Une autre réalité ressort de l’étude des différents procès : la grande inégalité des sentences prononcées, pour des situations proches sinon similaires, par une même instance, lors d’une même session. L’acquittement des exécuteurs de CAMART et la condamnation à mort de KABACINSKY par la Cour d’Assises de Saône-et-Loire en 1948 constituent le plus grand écart possible en terme de peine prononcée. On peut légitimement s’interroger sur le rôle dans cet écart, de l’origine et du profil des inculpés, la presse insistant dans le premier cas sur le fait que les deux maquisards sont des gens du lieu, mariés et pères de famille, alors que l’origine polonaise et le célibat des frères KABACINSKY viennent manifestement à charge dans les représentations suggérées par les compte rendus de presse, totalement en phase avec les jugements rendus. L’acquittement du policier parodien B., exécuteur du couple qui l’avait dénoncé aux Allemands et donc provoqué sa déportation vient à l’appui de cette hypothèse. Il apparaît bien que le conformisme social hérité a beaucoup pesé dans la délimitation entre les gens défendables et ceux pour lesquels il convenait de ne rien faire. Les résistants eux-mêmes – et comment pourrait-il en être autrement, tant leur rupture subjective avec le ralliement au vichysme n’implique pas forcément le rejet de toutes ses composantes idéologiques- , on l’a vu, notamment pour l’affaire PHILIPPOT, ont été eux aussi porteurs de ces distinctions.
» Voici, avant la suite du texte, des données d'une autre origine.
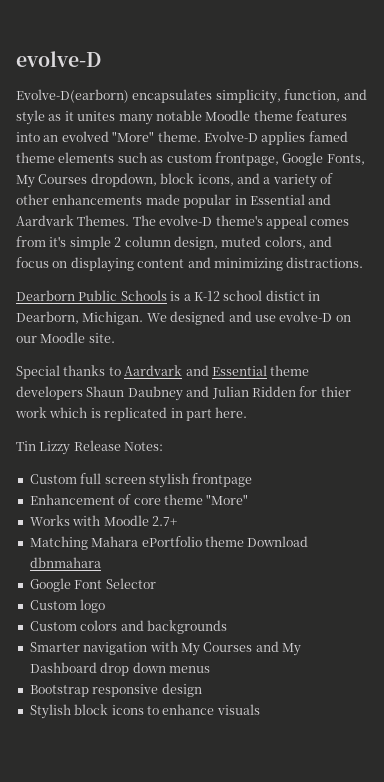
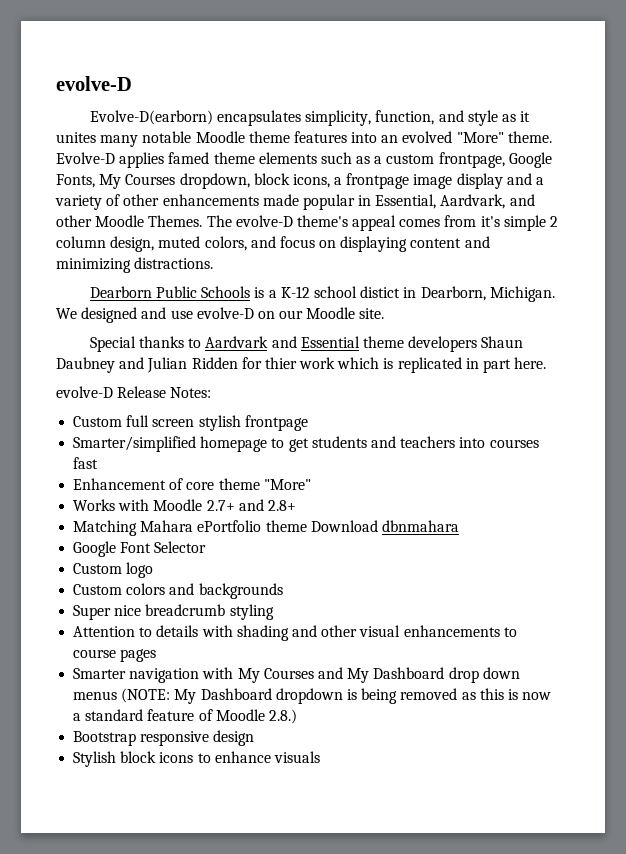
(164, 159) none -> [374,156,383,164] a
(234, 180) none -> [334,173,503,189] a frontpage image display
[249,194,332,205] [16,215,74,226] Essential and Aardvark -> [375,194,535,209] [56,215,145,227] Essential, Aardvark, and other Moodle
[16,441,71,455] Tin Lizzy -> [56,386,113,398] evolve-D
(253, 480) none -> [73,436,539,452] [73,457,99,469] // Smarter/simplified homepage to get students and teachers into courses fast
(177, 521) none -> [238,499,296,511] and 2.8+
(227, 627) none -> [73,604,274,620] [73,625,517,641] [73,649,157,662] // Super nice breadcrumb styling // Attention to details with shading and other visual enhancements to course pages
(210, 669) none -> [121,688,552,704] [73,709,297,724] (NOTE: My Dashboard dropdown is being removed as this is now a standard feature of Moodle 2.8.)

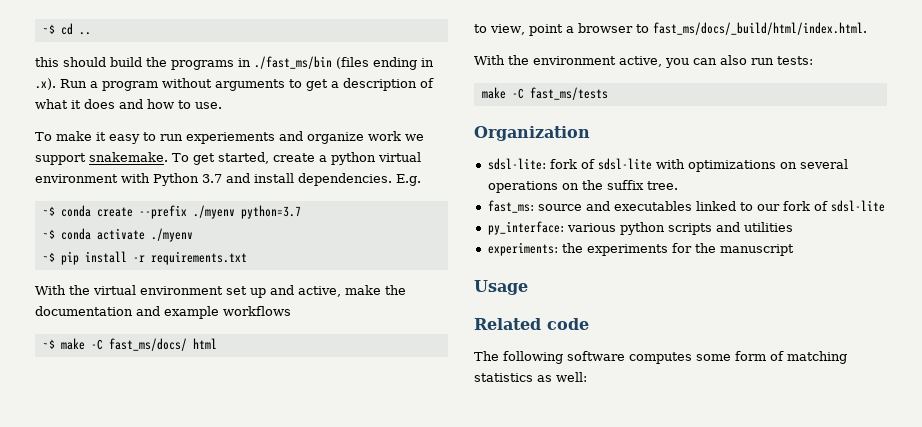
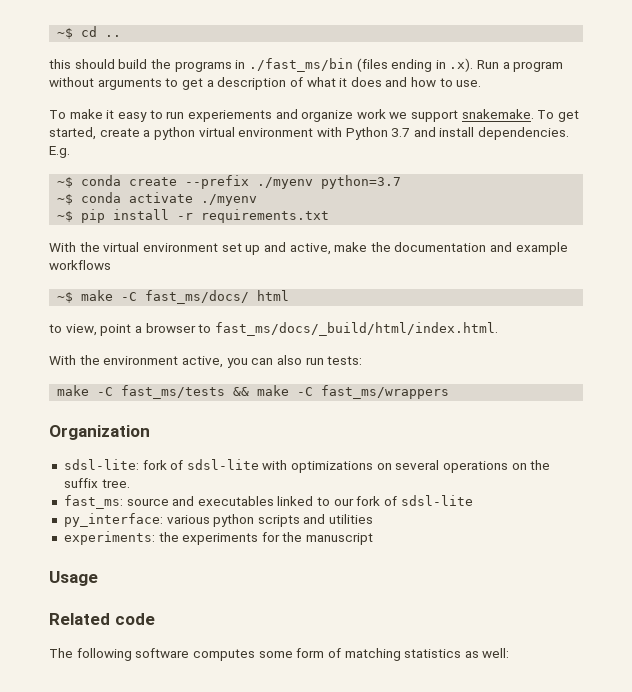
(608, 93) none -> [233,385,450,399] && make -C fast_ms/wrappers

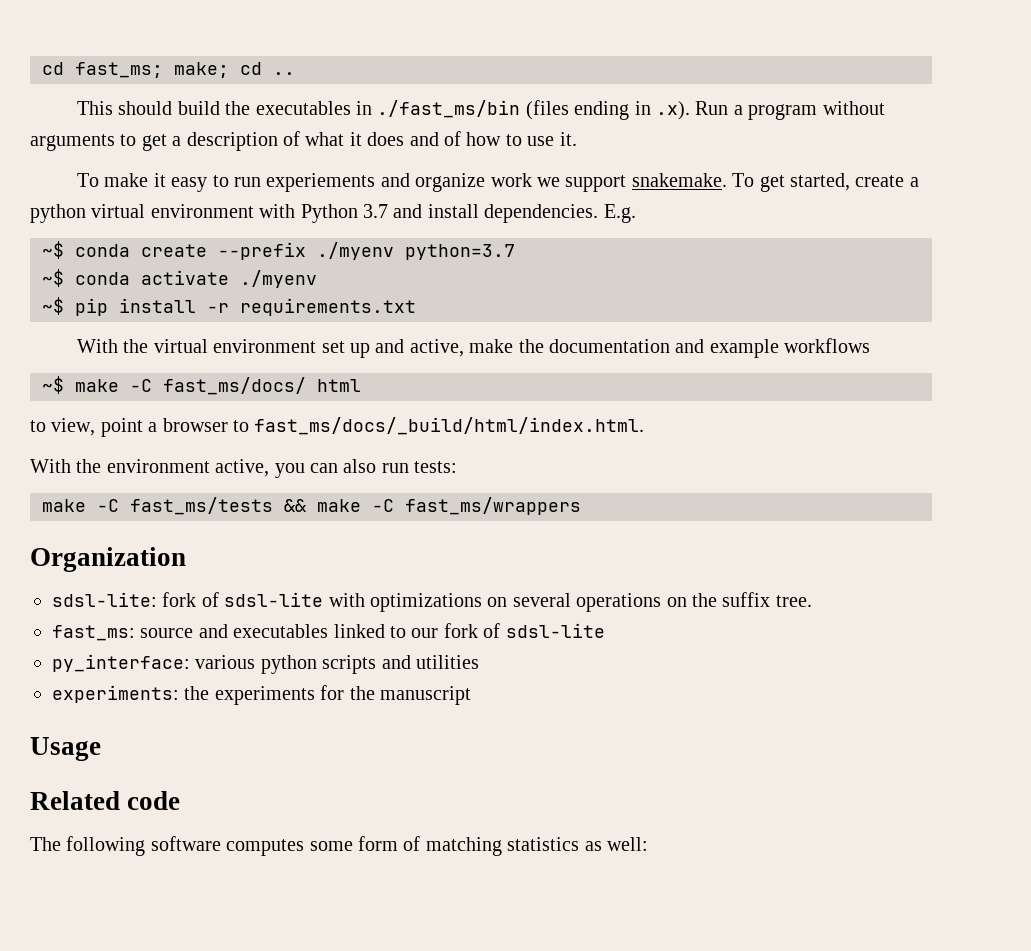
[57,28,74,39] ~$ -> [42,62,229,78] cd fast_ms; make;
[49,59,71,69] this -> [77,101,114,115] This
[174,61,232,72] programs -> [255,101,351,115] executables
(408, 82) none -> [443,131,461,146] of
[456,80,482,87] use. -> [527,132,577,146] use it.

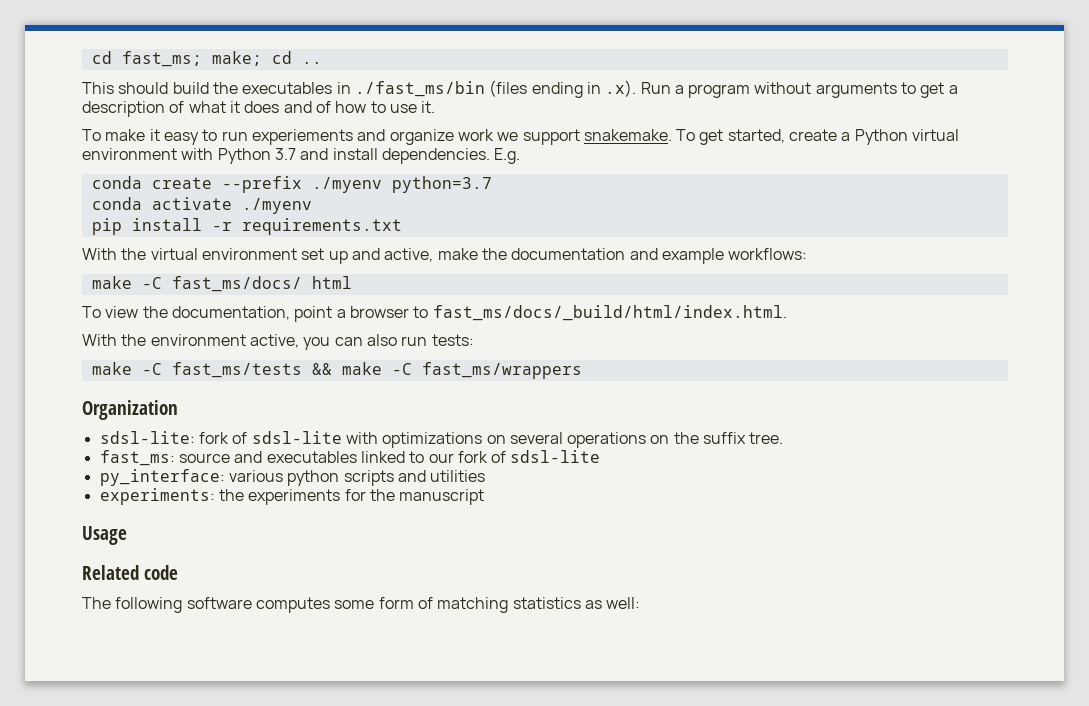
[30,204,86,223] python -> [854,129,908,145] Python
[42,241,64,259] ~$ -> (521, 156) none
[42,269,64,287] ~$ -> (492, 184) none
[42,297,64,315] ~$ -> (312, 206) none
[784,338,871,353] [42,376,64,394] workflows // ~$ -> [728,248,808,260] workflows: //
[30,418,96,436] to view, -> [82,306,290,320] To view the documentation,

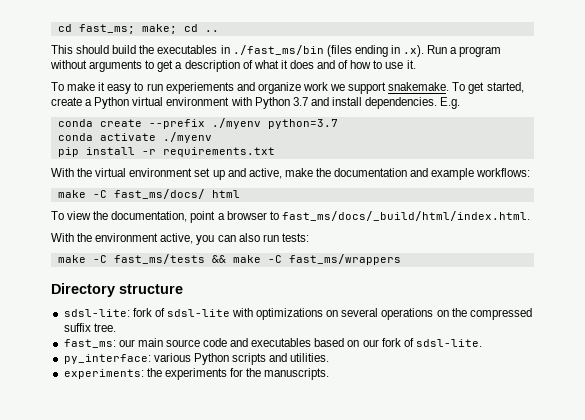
[82,400,178,420] Organization -> [51,283,183,297] Directory structure
(699, 438) none -> [469,308,532,320] compressed
[178,451,425,463] source and executables linked to -> [118,338,360,347] our main source code and executables based on
[510,450,601,463] sdsl-lite -> [415,339,482,347] sdsl-lite.
[287,470,340,486] python -> [193,353,229,365] Python
[430,470,486,482] utilities -> [290,353,330,362] utilities.
[399,489,485,505] [82,526,127,545] [82,565,179,580] [82,597,641,613] manuscript // Usage // Related code // The following software computes some form of matching statistics as well: -> [264,368,330,380] manuscripts.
Quoi qu’il en soit, ces procès de résistants apparaissent par leur sévérité, en brutal contraste avec une indulgence croissante qui se manifeste dans les procès de collaborateurs. Marcel VITTE-THIBON en témoigne pour le regretter en 1994 1 . Il constate que concernant les membres de la Franc Garde de Saône-et-Loire, à l’exception de huit exécutés, ‘“ la facture fut douce, pour cette centaine de Francs Gardes, responsables directs de plus de 50 meurtres, d’une centaine sans doute comme co-auteurs, et de centaines de dénonciations, déportations pour l’ensemble du département, en quelques mois ”’. En effet, à l’exception des condamnés à mort et exécutés, tous sont libres en 1966, après remises de peines, amnistie de 1953 et prescription de 1966. Venant de quelqu’un dont la modération politique et l’extrême méfiance à l’égard des formes les plus radicales du combat politique étaient bien connues, cette appréciation pèse lourd.

Ce thème fut d’ailleurs l’objet de campagnes constantes de dénonciations, notamment de la part du PCF et de ses organisations de masse. Ainsi, le 1er février 1946, le préfet DREVON transmet au Commissaire de la République le texte d’une affiche du Secours populaire, apposée “ dans de nombreux quartiers de la ville de Mâcon au cours de la nuit du 31 janvier au 1er février 1946 ”, qui dénonce, sous le titre ‘“ Les belles étrennes de Mr TEITGEN, Ministre de la Justice, aux Kollaborateurs ”’ les indulgences dont ont bénéficié plusieurs collaborateurs condamnés à mort, l’abbé VAUTRIN, TOUZEAU, DE ROLLAT, CROUZET, dont les peines sont ramenées de sept à une années de prison. Cette dissymétrie est la manifestation de l’affaiblissement des organisations résistantes, du regain de vigueur des collaborateurs comme de la volonté des appareils de l’Etat, police et justice en particulier, de tirer un trait sur le passé.

Notes
1.

Marcel VITTE, in Libérés!, supplément spécial du JSL, septembre 1994, p. 12.